In the United States, any product that is considered a medical device is regulated by the U.S. Food and Drug Administration (FDA). The FDA decides how much regulation to offer devices depending on their risk adversity. Theranos operates under the Class I division, meaning there are very low FDA regulations on the product. Under typical regulations, a Class I division would be given to items such as toothbrushes whereas a Class III division to items such as implantable pacemakers. Products with higher risk have more regulations and requirements to meet before being allowed to become available to consumers. The nanocontainer would be classified as Class II, requiring it to have special labels, certain performance standards, and post-market surveillance; however, loose regulations allowed Theranos to maintain its Class I division standing. 

In addition to manipulating its classification, Theranos operated under an FDA regulatory loophole. Since the tests performed fell under the category of Laboratory-Developed Tests (LDTs), they did not have to submit to pre-market reviews. As such, Theranos could offer tests to patients before having them evaluated by regulators, allowing the company to authorize the use and sale of tests that held little to no accuracy. 

 

A Nation-wide Loophole

Theranos is not the only company profiting from this loophole. Pathway Genomics, Admera Health, and Strand Life Sciences are three diagnostic companies currently avoiding regulation. None of these companies have been required to publish data about their tests in peer-reviewed journals; they also have not been required to display the efficacy of their tests before they could begin marketing them to patients and physicians. 
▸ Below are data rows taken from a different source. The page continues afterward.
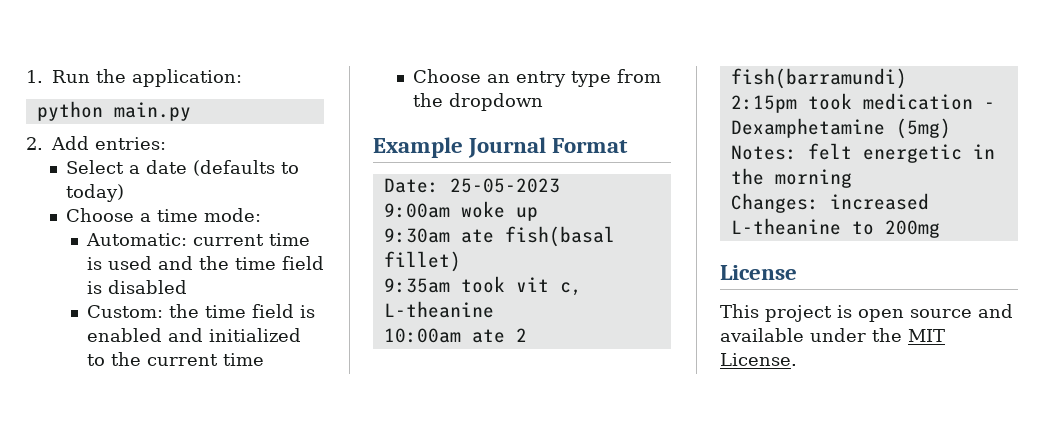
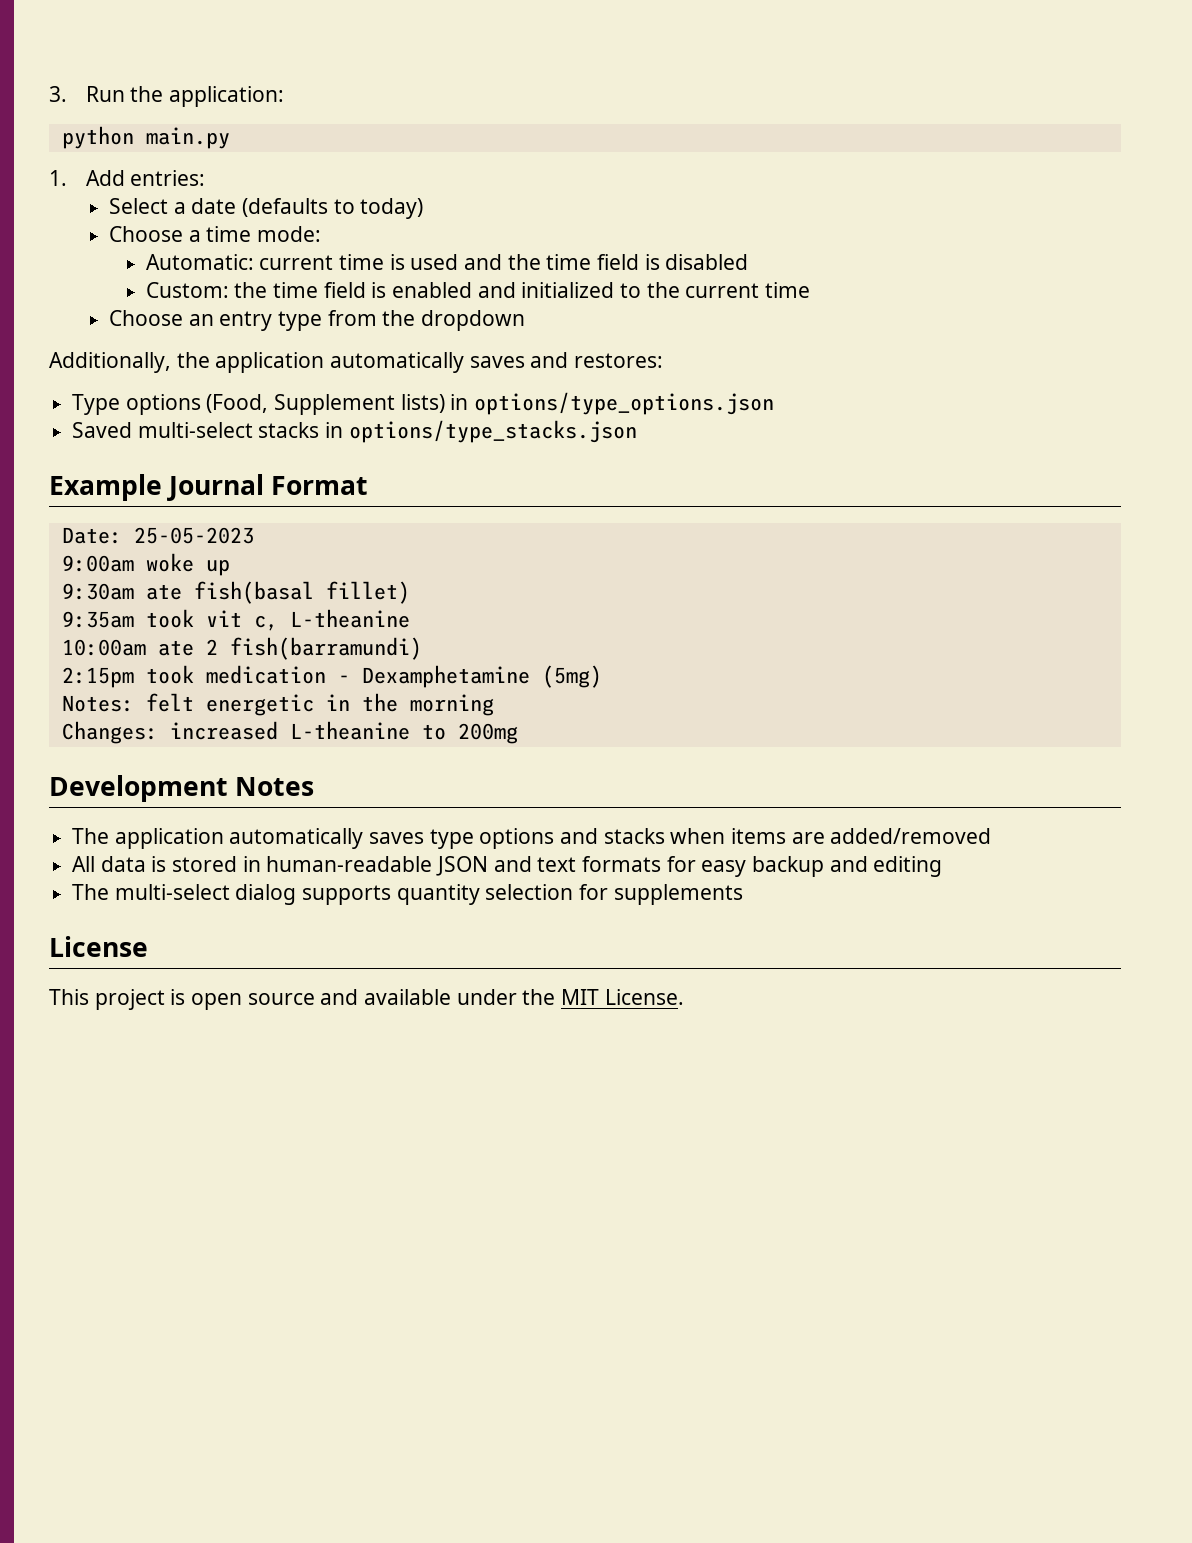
- 1. Run the application:
+ 3. Run the application:
- 2. Add entries:
+ 1. Add entries:
+ Additionally, the application automatically saves and restores:
+ Type options (Food, Supplement lists) in options/type_options.json
+ Saved multi-select stacks in options/type_stacks.json
+ Development Notes
+ The application automatically saves type options and stacks when items are added/removed
+ All data is stored in human-readable JSON and text formats for easy backup and editing
+ The multi-select dialog supports quantity selection for supplements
Greater than Theranos- and the three aforementioned companies- is the knowledge that any company who is able to develop and conduct a diagnostic test in their own lab can avoid submitting that test to the FDA before it is used on patients. In a world before Theranos, and the exploitation of this loophole, this regulation had utility. Research hospitals often modify commercial tests, so there was no need for heavy regulation. After Theranos, startups realized the potential benefits of this exploitation. If companies could conduct all tests in their own labs, they do not have to pass regulatory standards before product launch. 

Ultimately, this problem is larger than Elizabeth Holmes, than Theranos, and than the three aforementioned companies. As companies became comfortable exploiting this loophole, the trust in LDTs to produce accurate results weaned. This lack of trust became a problem when in February of 2020, the FDA made a ‘turning point’ decision in regards to the COVID-19 pandemic. The commissioner at the time, Stephen Hahn, declared that any labs wanting to evaluate patient samples for the coronavirus with their own LDTs would require sign-off from the FDA. The choice was made to ensure that the tests deployed were accurate, as the FDA wanted to diminish the possibility of fraudulent results. 

However, what eventually became clear was that the adverse impacts of this decision were infinite. In the first few months of the pandemic, the virus spread mostly undetected across the country. In the attempt of eradicating fraudulent tests, the U.S. had destroyed any fighting chance of eradicating the virus. Would the deregulation of at-home rapid LDTs have changed the outcome? 

 

What next?

It becomes that U.S. Congress is faced with a difficult choice: to regulate, or not to regulate? Currently, there are two competing bills looking into the promotion of safety and access to laboratory testing. The first act, known as the VALID Act, would allow the FDA to increase the regulations around lab-developed tests. The VITAL Act is its opposer, and it aims to prevent the FDA from overseeing LDTs at all. However, the bills only offer only a temporary solution to the larger problem at hand: morality in medicine. In an ideal world, health companies would exist to ameliorate health not wealth. The Theranos case offers only a small glance into the exploitative nature of corporate companies under American capitalism. Congress can close as many regulatory loopholes as possible; the exploitation will just move elsewhere.